Re: [GIT pull] timer updates for 4.9

From: Thomas Gleixner
Date: Mon Oct 24 2016 - 10:54:14 EST


On Mon, 24 Oct 2016, Thomas Gleixner wrote:
> On Sun, 23 Oct 2016, Linus Torvalds wrote:
> > So I found what looks like a bug in lock_timer_base() wrt migration.
> >
> > This code:
> >
> > for (;;) {
> > struct timer_base *base;
> > u32 tf = timer->flags;
> >
> > if (!(tf & TIMER_MIGRATING)) {
> > base = get_timer_base(tf);
> > spin_lock_irqsave(&base->lock, *flags);
> > if (timer->flags == tf)
> > return base;
> > spin_unlock_irqrestore(&base->lock, *flags);
> > }
> > cpu_relax();
> > }
> >
> > looks subtly buggy. I think that load of "tf" needs a READ_ONCE() to
> > make sure that gcc doesn't simply reload the valid of "timer->flags"
> > at random points.
>
> You are right, that needs a READ_ONCE(). Stupid me.
>
> > Yes, the spin_lock_irqsave() is a barrier, but that's the only one.
> > Afaik, gcc could decide that "I need to spill tf, so I'll just reload
> > it" after looking up get_timer_base().
> >
> > And no, I don't think this is the cause of my problem, but I suspect
> > that something _like_ fragility in lock_timer_base() could cause this.
>
> It might explain it, when this really ends up with the wrong base.
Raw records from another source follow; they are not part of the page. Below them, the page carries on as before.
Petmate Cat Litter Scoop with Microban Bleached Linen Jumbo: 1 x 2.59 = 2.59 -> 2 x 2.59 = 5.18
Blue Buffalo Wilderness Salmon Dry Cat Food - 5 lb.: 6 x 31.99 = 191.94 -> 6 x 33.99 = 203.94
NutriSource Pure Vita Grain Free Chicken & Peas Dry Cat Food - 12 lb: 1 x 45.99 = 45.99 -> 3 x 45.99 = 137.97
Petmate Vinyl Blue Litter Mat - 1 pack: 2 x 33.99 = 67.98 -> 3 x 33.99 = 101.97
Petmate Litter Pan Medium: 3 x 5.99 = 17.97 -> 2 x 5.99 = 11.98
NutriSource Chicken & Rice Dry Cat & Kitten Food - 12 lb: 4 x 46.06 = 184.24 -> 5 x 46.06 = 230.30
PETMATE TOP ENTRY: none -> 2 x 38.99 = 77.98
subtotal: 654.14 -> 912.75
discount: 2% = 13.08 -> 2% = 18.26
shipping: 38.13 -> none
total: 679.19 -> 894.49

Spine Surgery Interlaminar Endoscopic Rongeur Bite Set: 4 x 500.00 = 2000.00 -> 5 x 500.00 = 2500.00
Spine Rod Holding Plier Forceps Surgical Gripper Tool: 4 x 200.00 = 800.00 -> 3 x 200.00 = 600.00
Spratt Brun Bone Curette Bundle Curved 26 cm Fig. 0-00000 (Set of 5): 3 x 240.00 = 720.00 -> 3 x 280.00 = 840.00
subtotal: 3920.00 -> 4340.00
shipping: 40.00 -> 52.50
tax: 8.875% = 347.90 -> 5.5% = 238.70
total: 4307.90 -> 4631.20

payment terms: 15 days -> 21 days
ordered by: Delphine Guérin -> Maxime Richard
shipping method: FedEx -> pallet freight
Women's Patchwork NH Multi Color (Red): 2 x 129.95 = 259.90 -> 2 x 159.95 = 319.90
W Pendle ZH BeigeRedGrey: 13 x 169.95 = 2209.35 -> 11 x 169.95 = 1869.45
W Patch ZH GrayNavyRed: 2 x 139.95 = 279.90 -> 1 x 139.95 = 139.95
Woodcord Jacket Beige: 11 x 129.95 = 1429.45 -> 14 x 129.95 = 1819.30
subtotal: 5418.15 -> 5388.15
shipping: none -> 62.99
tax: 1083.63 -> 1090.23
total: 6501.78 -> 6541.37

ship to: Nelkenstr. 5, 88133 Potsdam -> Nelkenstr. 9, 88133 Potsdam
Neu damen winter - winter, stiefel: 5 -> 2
Can you please check in the disassembly whether gcc really reloads
timer->flags? Mine does not...

Another thing you might try is to enable debugobjects. As this happens only
at shutdown time the problem might be caused by something else which
wreckages timers in some subtle way.

Thanks,

tglx